Pourquoi déstigmatiser et plaider ? – Parl.l ASBL

Pourquoi déstigmatiser et plaider ?

Le problème

La bipolarité chez les jeunes reste entravée par deux obstacles — celui de la maladie elle-même, et celui des regards. La maladie frappe souvent à l’adolescence, période où l’identité se construit. Les regards, car 40% des jeunes déclarent avoir subi des discriminations liées à leur santé mentale, et beaucoup renoncent à chercher de l’aide par peur du jugement.

L’enjeu

Un jeune bipolaire non diagnostiqué aujourd’hui, c’est peut-être un adulte en incapacité de travail demain. Ce sont 9 ans de souffrance qui pourraient être évités, 15 à 20% de risque suicidaire, et des coûts qui s’accumulent pour la société — plusieurs millions chaque année, des milliards sur quelques décennies.

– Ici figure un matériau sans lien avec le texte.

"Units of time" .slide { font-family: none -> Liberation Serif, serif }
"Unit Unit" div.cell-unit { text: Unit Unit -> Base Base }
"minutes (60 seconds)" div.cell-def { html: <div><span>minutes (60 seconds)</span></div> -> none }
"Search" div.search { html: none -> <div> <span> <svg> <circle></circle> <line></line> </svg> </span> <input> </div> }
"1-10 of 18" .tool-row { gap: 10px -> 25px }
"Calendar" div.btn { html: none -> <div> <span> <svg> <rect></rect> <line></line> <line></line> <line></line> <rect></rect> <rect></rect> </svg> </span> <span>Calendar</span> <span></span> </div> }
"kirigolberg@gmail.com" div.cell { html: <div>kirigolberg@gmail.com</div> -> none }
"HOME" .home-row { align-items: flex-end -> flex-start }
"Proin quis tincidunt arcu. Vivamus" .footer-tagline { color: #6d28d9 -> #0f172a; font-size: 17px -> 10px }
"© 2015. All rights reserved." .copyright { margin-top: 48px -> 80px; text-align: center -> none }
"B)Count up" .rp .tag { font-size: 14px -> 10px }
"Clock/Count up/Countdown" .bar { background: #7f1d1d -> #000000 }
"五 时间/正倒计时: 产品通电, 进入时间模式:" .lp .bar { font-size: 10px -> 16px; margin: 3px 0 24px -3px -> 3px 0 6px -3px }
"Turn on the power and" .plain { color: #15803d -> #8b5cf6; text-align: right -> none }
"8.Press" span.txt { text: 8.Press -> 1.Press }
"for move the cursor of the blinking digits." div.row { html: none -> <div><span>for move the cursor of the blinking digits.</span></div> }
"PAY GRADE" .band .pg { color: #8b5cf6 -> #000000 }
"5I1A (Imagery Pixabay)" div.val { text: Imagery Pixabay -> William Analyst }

Ces chiffres traduisent des vies réduites au silence, des projets d’études interrompus, des potentiels non réalisés. Sans compter que des personnes en incapacité de travail, même indemnisées, contribuent souvent via le bénévolat — une richesse sociale qui n’apparaît pas dans le PIB.

Notre réponse

Déstigmatiser, c’est rappeler que la bipolarité n’est ni une faiblesse de caractère, ni une créativité obligatoire. C’est une maladie chronique, comme le diabète. C’est permettre à un jeune de dire à son employeur : « J’ai un trouble bipolaire » sans crainte. C’est aider un professeur à comprendre qu’un élève en phase dépressive n’est pas un « fainéant ».

Plaider, c’est traduire cette compréhension en mesures concrètes. Ce n’est pas réclamer des privilèges, c’est demander l’équité : un médecin généraliste formé pour détecter, une école qui s’adapte, un employeur qui aménage, des soins accessibles pour que le parcours de soins ne dépende pas des ressources financières.